[THE DATA Boundary: Start]

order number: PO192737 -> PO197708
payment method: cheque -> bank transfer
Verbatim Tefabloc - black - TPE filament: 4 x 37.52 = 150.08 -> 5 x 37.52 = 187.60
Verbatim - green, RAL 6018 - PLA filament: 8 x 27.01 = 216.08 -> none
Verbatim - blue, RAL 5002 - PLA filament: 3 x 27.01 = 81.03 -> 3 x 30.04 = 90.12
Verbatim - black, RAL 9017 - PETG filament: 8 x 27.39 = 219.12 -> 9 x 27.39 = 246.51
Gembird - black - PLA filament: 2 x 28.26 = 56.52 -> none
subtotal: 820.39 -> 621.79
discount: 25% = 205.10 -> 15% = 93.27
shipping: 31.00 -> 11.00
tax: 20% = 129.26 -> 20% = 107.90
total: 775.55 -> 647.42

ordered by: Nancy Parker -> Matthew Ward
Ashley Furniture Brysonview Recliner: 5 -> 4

[THE DATA Boundary: End]
[THE DATA Boundary: Start]

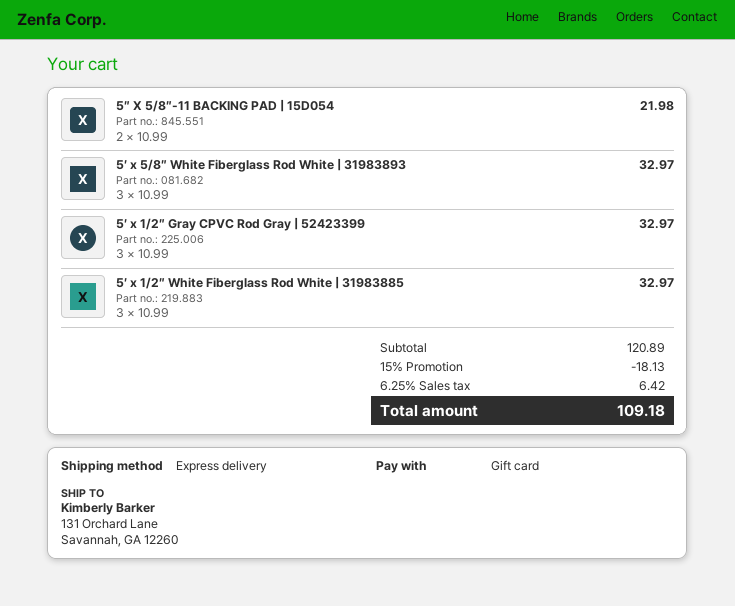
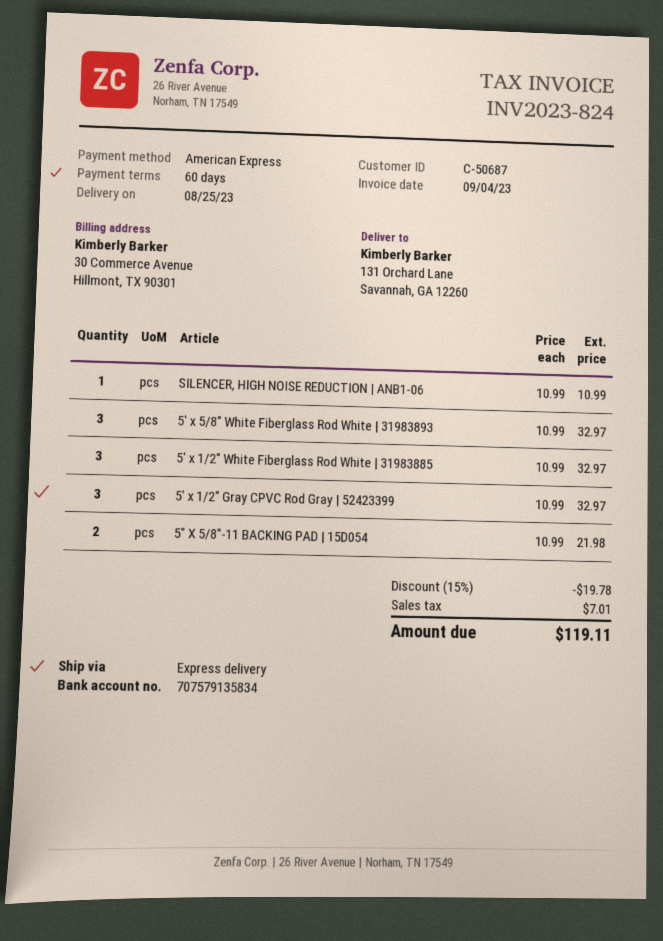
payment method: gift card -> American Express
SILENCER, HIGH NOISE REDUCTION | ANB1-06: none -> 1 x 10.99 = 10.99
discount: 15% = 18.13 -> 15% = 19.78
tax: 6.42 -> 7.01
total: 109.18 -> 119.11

[THE DATA Boundary: End]
[THE DATA Boundary: Start]

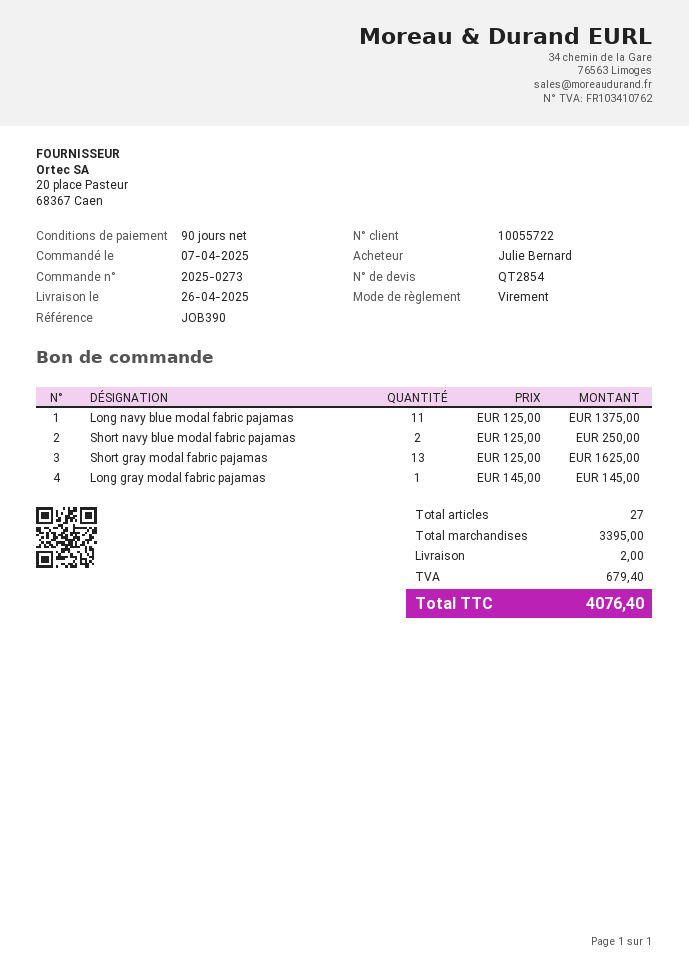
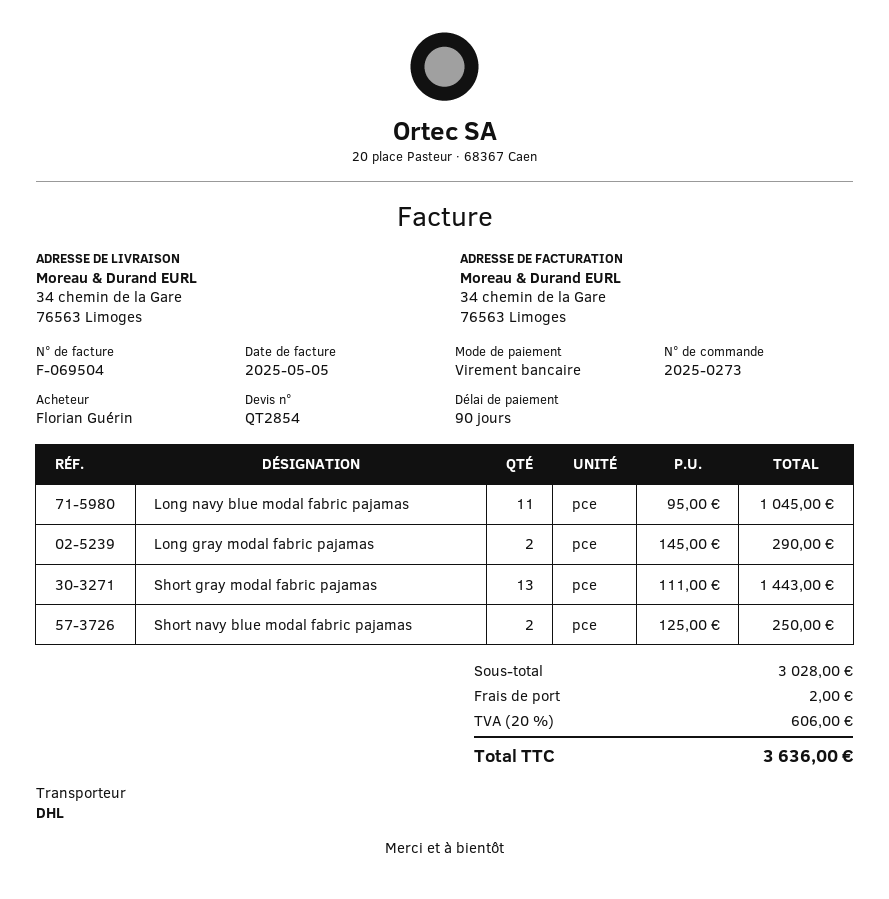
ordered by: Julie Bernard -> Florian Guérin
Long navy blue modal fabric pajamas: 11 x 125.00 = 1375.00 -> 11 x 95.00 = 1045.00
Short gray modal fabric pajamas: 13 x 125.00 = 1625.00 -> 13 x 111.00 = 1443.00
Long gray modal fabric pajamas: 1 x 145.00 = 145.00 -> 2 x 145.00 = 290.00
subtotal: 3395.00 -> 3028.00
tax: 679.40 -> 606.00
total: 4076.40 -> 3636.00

[THE DATA Boundary: End]

▶ [WHAT YOU SHOULD DO] What you return must be the lines above that run from the line with "Verbatim - black, RAL" to the line with "Ashley Furniture Brysonview Recliner: 5 -> 4", inclusive, each copied exactly.

▶ [SOLUTION TO THE PROBLEM]
Verbatim - black, RAL 9017 - PETG filament: 8 x 27.39 = 219.12 -> 9 x 27.39 = 246.51
Gembird - black - PLA filament: 2 x 28.26 = 56.52 -> none
subtotal: 820.39 -> 621.79
discount: 25% = 205.10 -> 15% = 93.27
shipping: 31.00 -> 11.00
tax: 20% = 129.26 -> 20% = 107.90
total: 775.55 -> 647.42

ordered by: Nancy Parker -> Matthew Ward
Ashley Furniture Brysonview Recliner: 5 -> 4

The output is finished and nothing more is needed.